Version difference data
┌────────

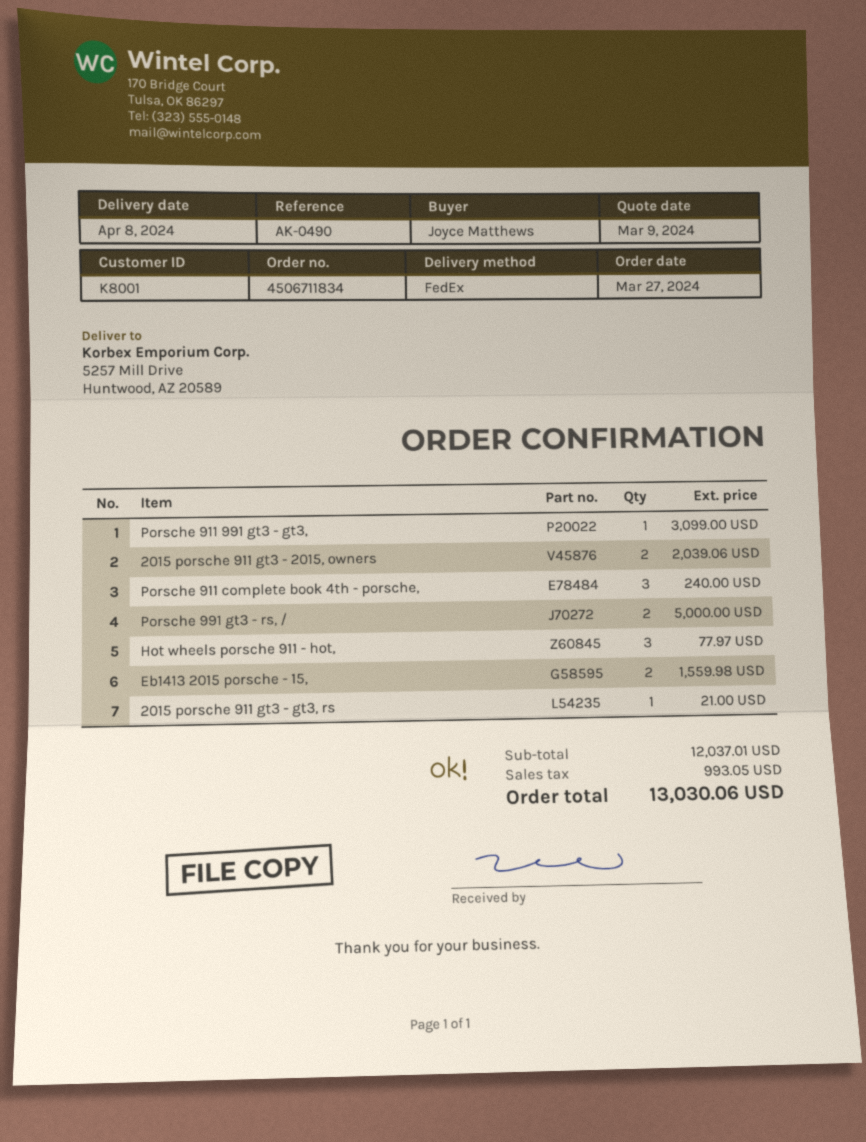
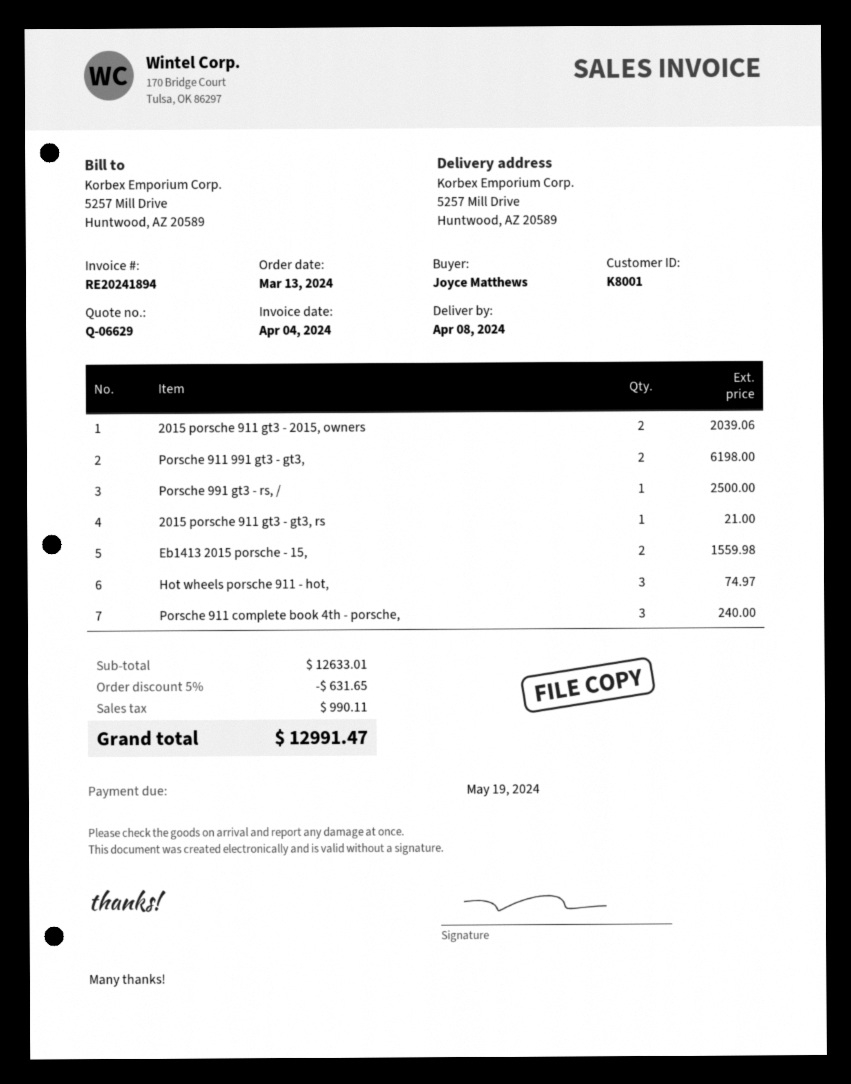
order date: 2024-03-27 -> 2024-03-13
Porsche 911 991 gt3 - gt3,: 1 for 3099.00 -> 2 for 6198.00
Porsche 991 gt3 - rs, /: 2 for 5000.00 -> 1 for 2500.00
Hot wheels porsche 911 - hot,: 3 for 77.97 -> 3 for 74.97
subtotal: 12037.01 -> 12633.01
discount: none -> 5% = 631.65
tax: 993.05 -> 990.11
total: 13030.06 -> 12991.47

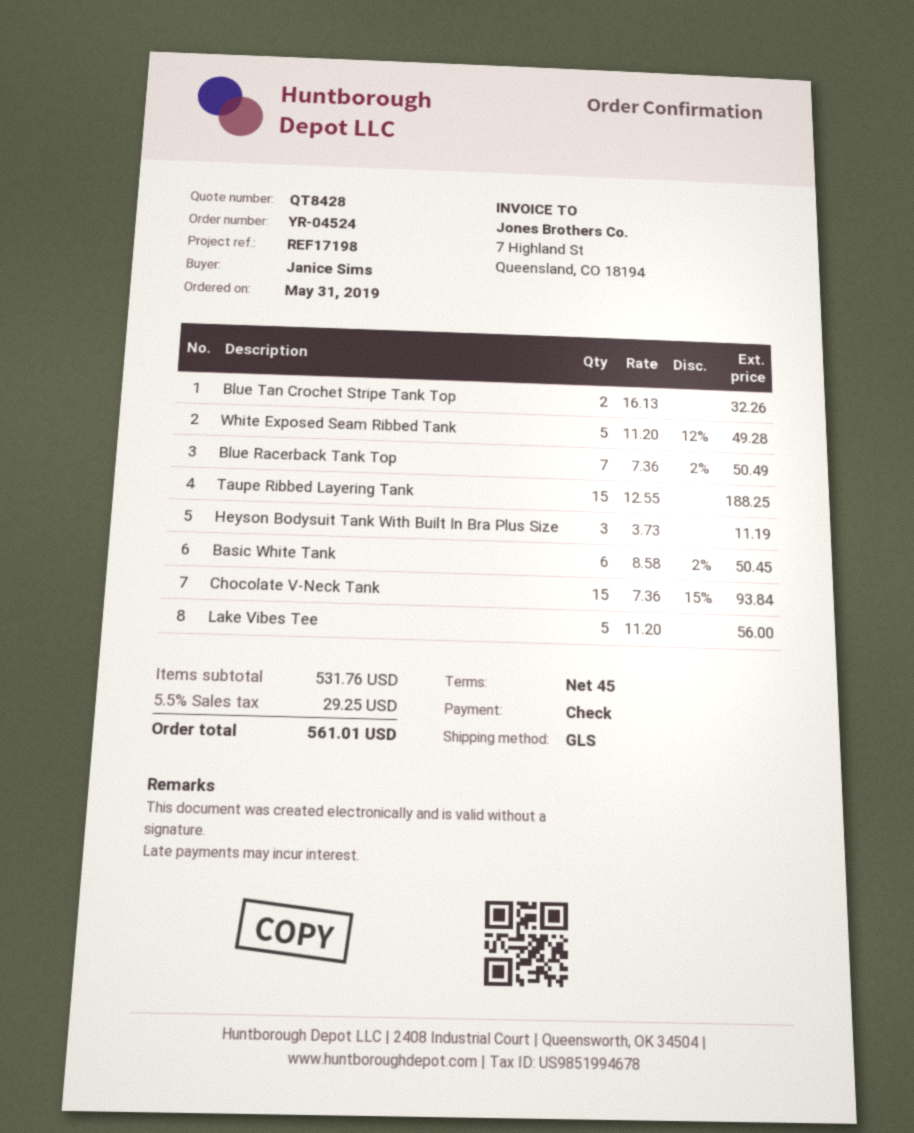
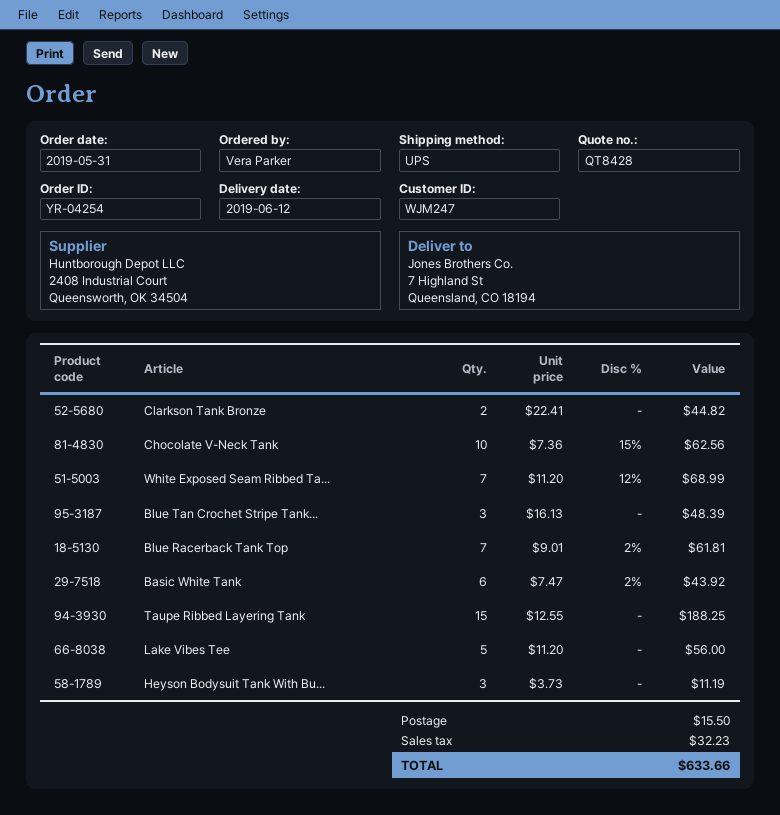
order number: YR-04524 -> YR-04254
ordered by: Janice Sims -> Vera Parker
shipping method: GLS -> UPS
Blue Tan Crochet Stripe Tank Top: 2 x 16.13 = 32.26 -> 3 x 16.13 = 48.39
White Exposed Seam Ribbed Tank: 5 x 11.20 - 12% = 49.28 -> 7 x 11.20 - 12% = 68.99
Blue Racerback Tank Top: 7 x 7.36 - 2% = 50.49 -> 7 x 9.01 - 2% = 61.81
Basic White Tank: 6 x 8.58 - 2% = 50.45 -> 6 x 7.47 - 2% = 43.92
Chocolate V-Neck Tank: 15 x 7.36 - 15% = 93.84 -> 10 x 7.36 - 15% = 62.56
Clarkson Tank Bronze: none -> 2 x 22.41 = 44.82
shipping: none -> 15.50
tax: 29.25 -> 32.23
total: 561.01 -> 633.66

└────────

# INSTRUCTIONS FOR THE TASK
The records above are to be transcribed exactly, with every picture left out.

# REPLY
order date: 2024-03-27 -> 2024-03-13
Porsche 911 991 gt3 - gt3,: 1 for 3099.00 -> 2 for 6198.00
Porsche 991 gt3 - rs, /: 2 for 5000.00 -> 1 for 2500.00
Hot wheels porsche 911 - hot,: 3 for 77.97 -> 3 for 74.97
subtotal: 12037.01 -> 12633.01
discount: none -> 5% = 631.65
tax: 993.05 -> 990.11
total: 13030.06 -> 12991.47

order number: YR-04524 -> YR-04254
ordered by: Janice Sims -> Vera Parker
shipping method: GLS -> UPS
Blue Tan Crochet Stripe Tank Top: 2 x 16.13 = 32.26 -> 3 x 16.13 = 48.39
White Exposed Seam Ribbed Tank: 5 x 11.20 - 12% = 49.28 -> 7 x 11.20 - 12% = 68.99
Blue Racerback Tank Top: 7 x 7.36 - 2% = 50.49 -> 7 x 9.01 - 2% = 61.81
Basic White Tank: 6 x 8.58 - 2% = 50.45 -> 6 x 7.47 - 2% = 43.92
Chocolate V-Neck Tank: 15 x 7.36 - 15% = 93.84 -> 10 x 7.36 - 15% = 62.56
Clarkson Tank Bronze: none -> 2 x 22.41 = 44.82
shipping: none -> 15.50
tax: 29.25 -> 32.23
total: 561.01 -> 633.66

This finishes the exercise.